### Dataset records ###
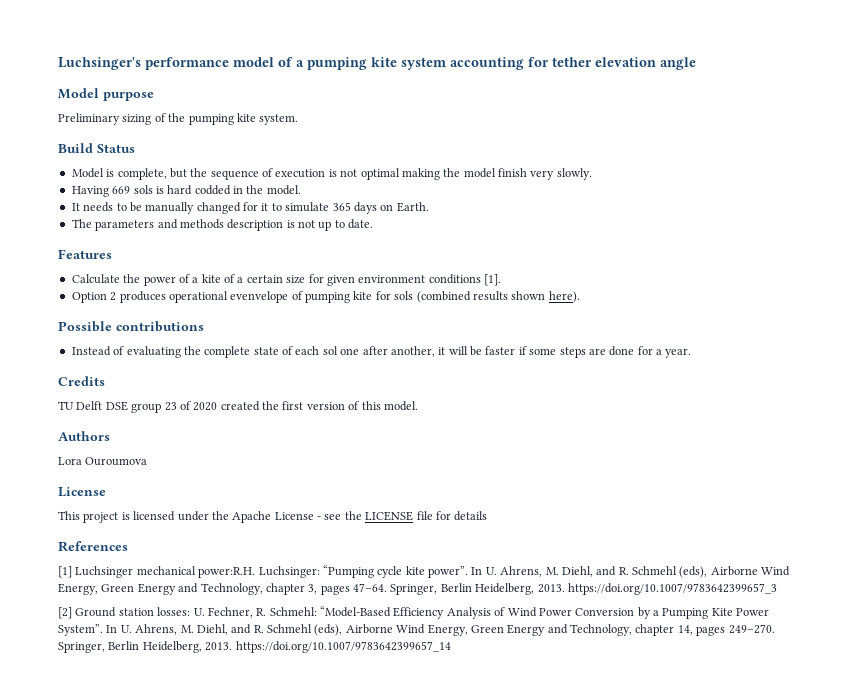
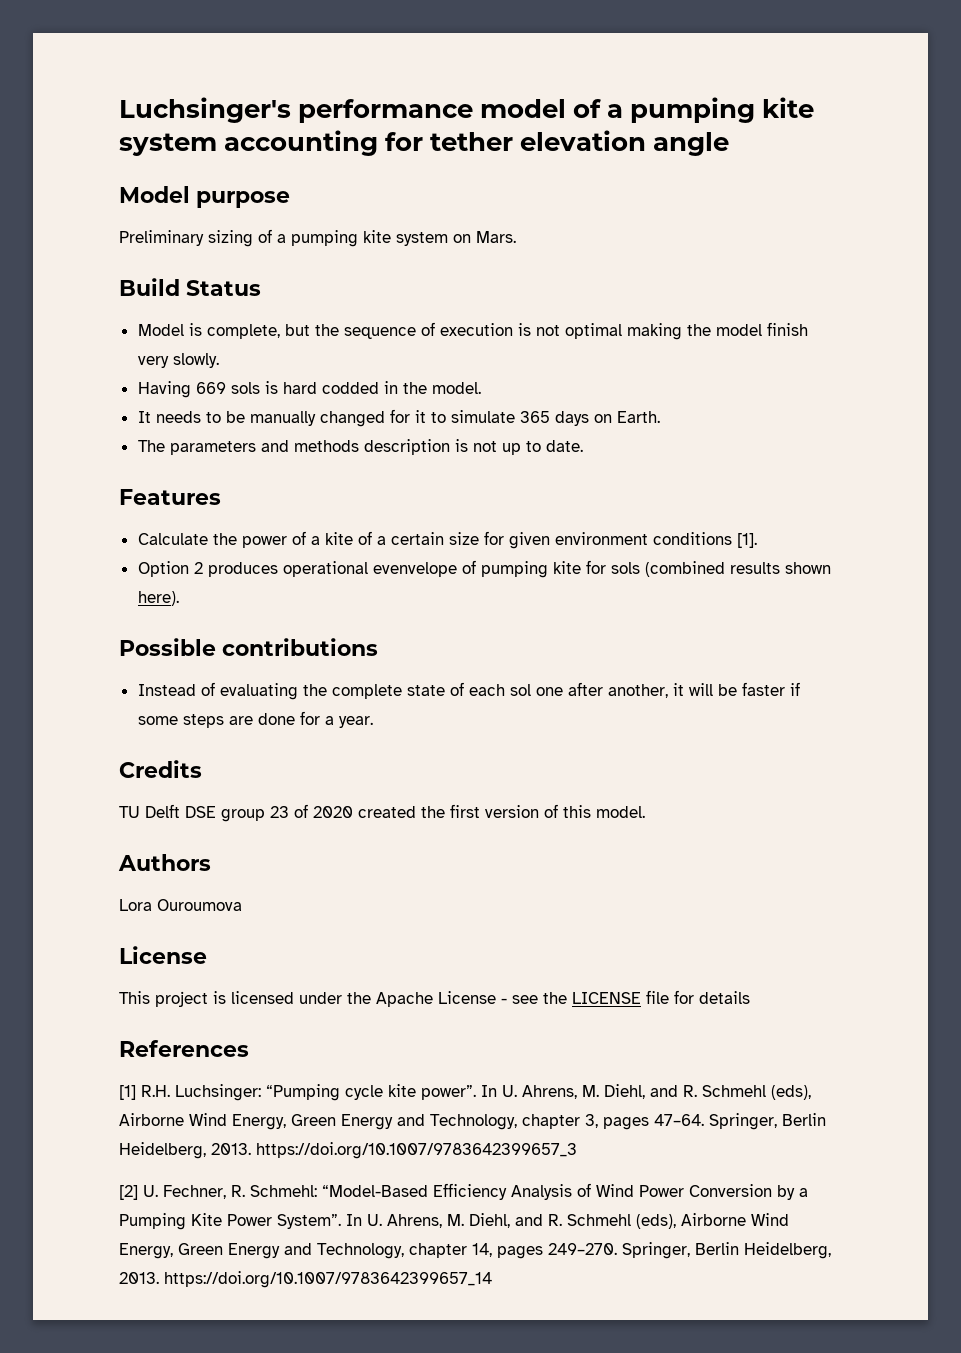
- Preliminary sizing of the pumping kite system.
+ Preliminary sizing of a pumping kite system on Mars.
- [1] Luchsinger mechanical power:R.H. Luchsinger: “Pumping cycle kite power”.
+ [1] R.H. Luchsinger: “Pumping cycle kite power”.
- [2] Ground station losses: U. Fechner, R. Schmehl: “Model-Based Efficiency Analysis of Wind Power Conversion by a Pumping Kite Power System”.
+ [2] U. Fechner, R. Schmehl: “Model-Based Efficiency Analysis of Wind Power Conversion by a Pumping Kite Power System”.

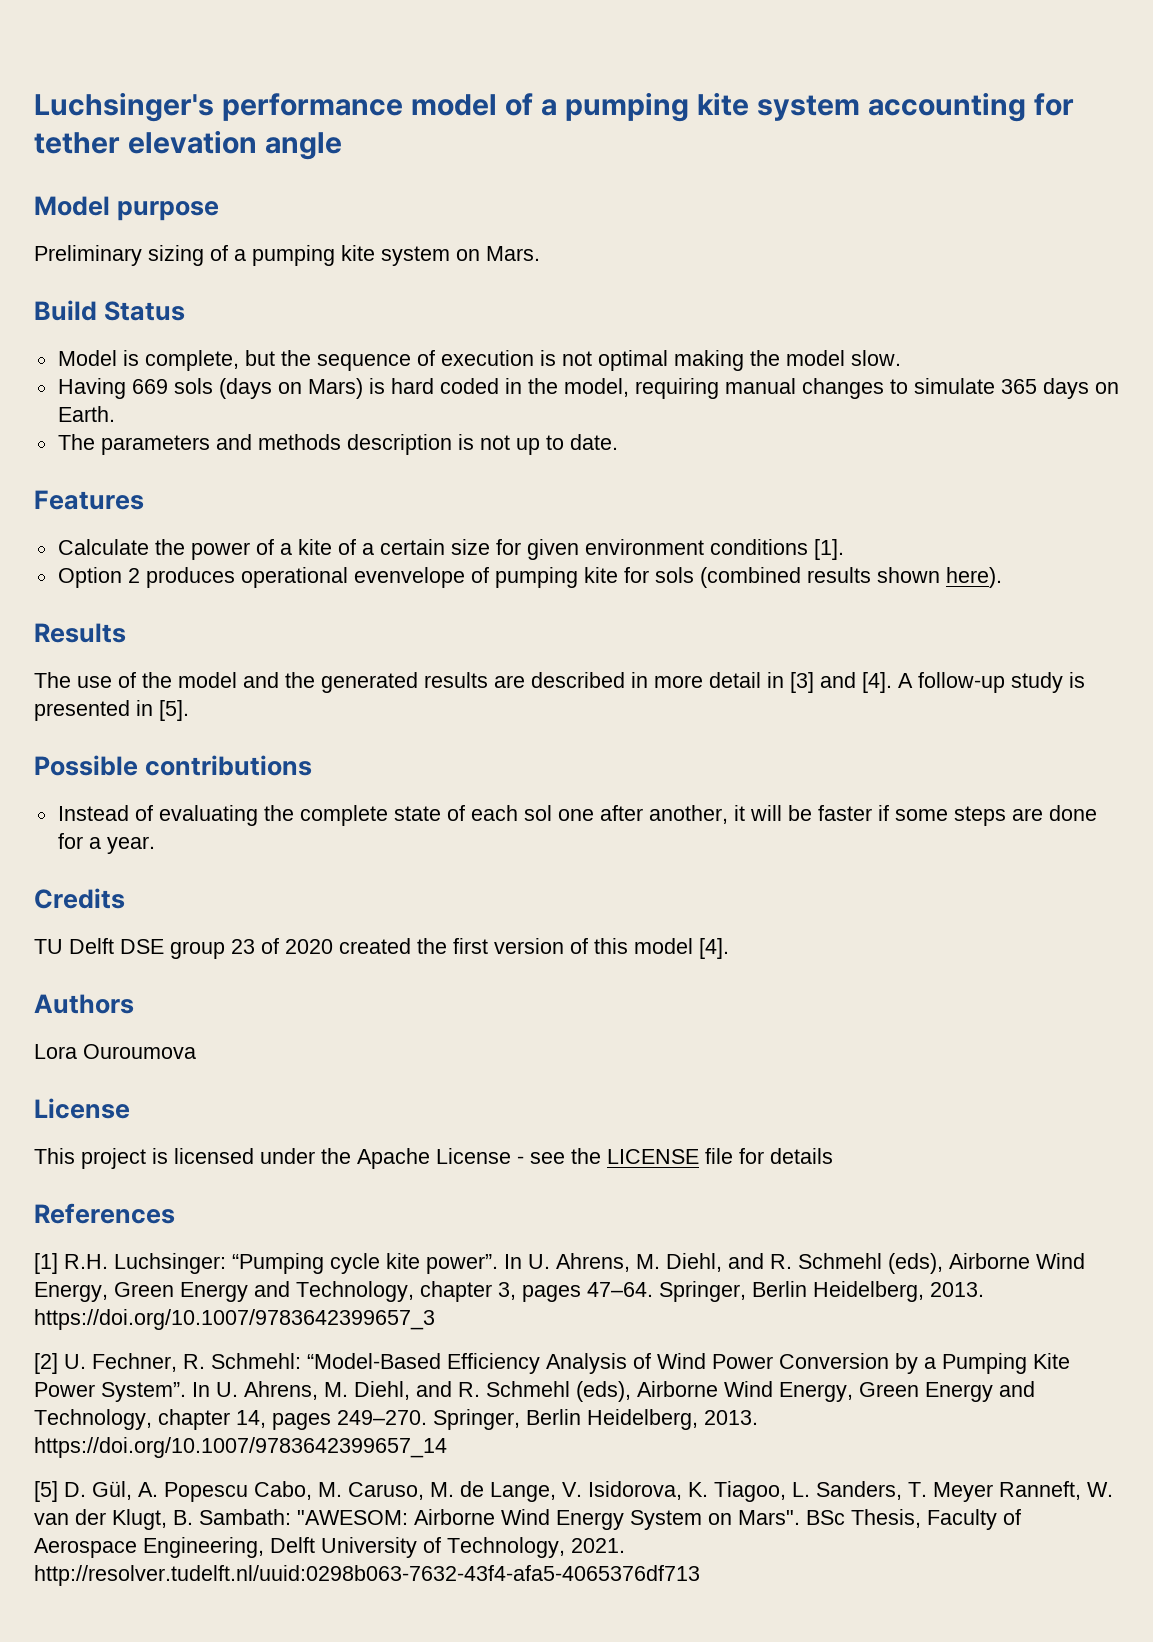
- Model is complete, but the sequence of execution is not optimal making the model finish very slowly.
+ Model is complete, but the sequence of execution is not optimal making the model slow.
- Having 669 sols is hard codded in the model.
- It needs to be manually changed for it to simulate 365 days on Earth.
+ Having 669 sols (days on Mars) is hard coded in the model, requiring manual changes to simulate 365 days on Earth.
+ Results
+ The use of the model and the generated results are described in more detail in [3] and [4]. A follow-up study is presented in [5].
- TU Delft DSE group 23 of 2020 created the first version of this model.
+ TU Delft DSE group 23 of 2020 created the first version of this model [4].
+ [5] D. Gül, A. Popescu Cabo, M. Caruso, M. de Lange, V. Isidorova, K. Tiagoo, L. Sanders, T. Meyer Ranneft, W. van der Klugt, B. Sambath: "AWESOM: Airborne Wind Energy System on Mars". BSc Thesis, Faculty of Aerospace Engineering, Delft University of Technology, 2021. http://resolver.tudelft.nl/uuid:0298b063-7632-43f4-afa5-4065376df713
###
Exercise objective: All lines above with the word "Fechner" need to be reported.

Written answer:
- [2] Ground station losses: U. Fechner, R. Schmehl: “Model-Based Efficiency Analysis of Wind Power Conversion by a Pumping Kite Power System”.
+ [2] U. Fechner, R. Schmehl: “Model-Based Efficiency Analysis of Wind Power Conversion by a Pumping Kite Power System”.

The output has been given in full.